Figure 2: Front side view of the PowerEdge XE9680 Rack Server
Figure 3: Front view of the PowerEdge XE9680 Rack Server
Figure 4: Rear side view of the PowerEdge XE9680 Rack Server
Figure 5: Rear view of the PowerEdge XE9680 Rack Server
Figure 6: Top view of the PowerEdge XE9680 Rack Server
Comparison of the NVIDIA H100 SXM GPU with the NVIDIA A100 SXM GPU
Looking at the best entire system results for this round of submission (v3.0) and the previous round of submission (v2.1), the performance gains achieved by the PowerEdge XE9680 server with eight NVIDIA H100 GPUs are outstanding. In comparison, the NVIDIA H100 GPU server outperforms its predecessor, the NVIDIA A100 GPU server, by a large margin in all the tested workloads, as shown in the following figure. Note that the best results in the previous round of submission were generated by the PowerEdge XE8545 server with four NVIDIA A100 GPUs.

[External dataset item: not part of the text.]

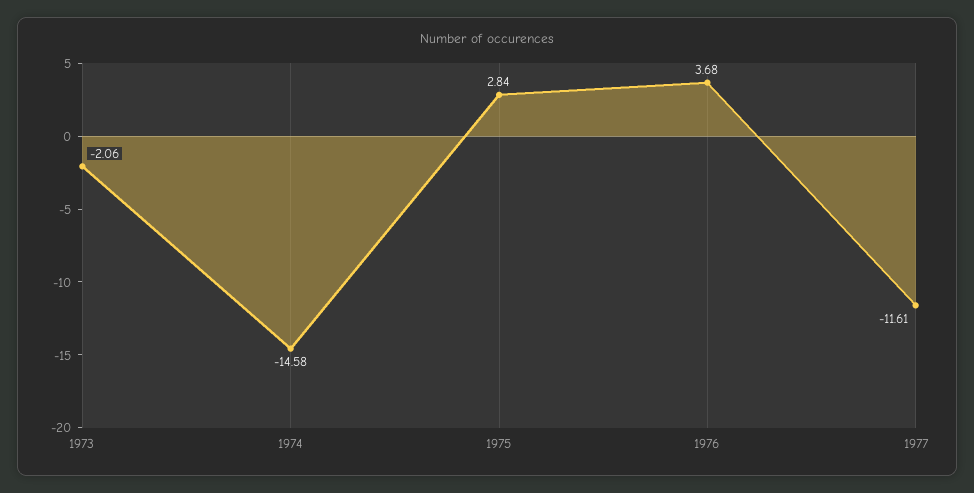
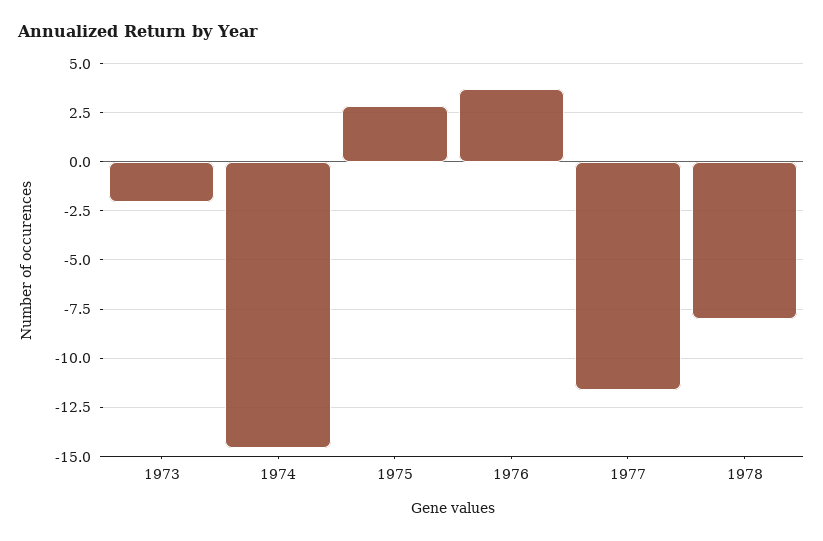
1978: none -> -8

*MLPerf ID 2.1-004 and MLPerf ID 3.0.-0013
Figure 7: Dell’s system performance improvement – MLPerf Inference v3.0 compared to MLPerf Inference v2.1
In the Computer Vision domain for image classification and object detection, the submission for this round showed a four- and five-times performance improvement across the two rounds of submissions respectively. For the medical image segmentation task, the 3D-Unet benchmark, the PowerEdge XE9680 server with NVIDIA H100 GPUs produced up to four times the performance gains. For the RNNT benchmark, which is in the speech-to-text domain, the PowerEdge XE9680 submission for v3.0 showed a three-times performance improvement when compared to the PowerEdge XE8545 submission for v2.1. In the natural language processing benchmark, BERT, we observed impressive gains in both default and high accuracy modes. For the default mode, a four-times performance boost can be seen, and an eight-times performance boost can be claimed for the high accuracy mode. With the recent popularity rise in Large Language Models (LLMs), these results make for an exciting submission.
Conclusion
The NVIDIA H100 GPU is a game changer with its eye-catching performance increases when compared to the NVIDIA A100 GPU. The PowerEdge XE9680 server performed exceptionally well for this round in all machine learning tasks ranging from image classification, object detection, medical image segmentation, speech to text, and language processing. Aside from NVIDIA, Dell Technologies was the only MLPerf submitter for NVIDIA H100 SXM GPU results. Given the high-quality submissions made by Dell Technologies for this round with the PowerEdge XE9680 server, the future in the deep learning space is exciting, especially when we realize the impact this server with NVIDIA H100 GPUs may have for generative AI workloads.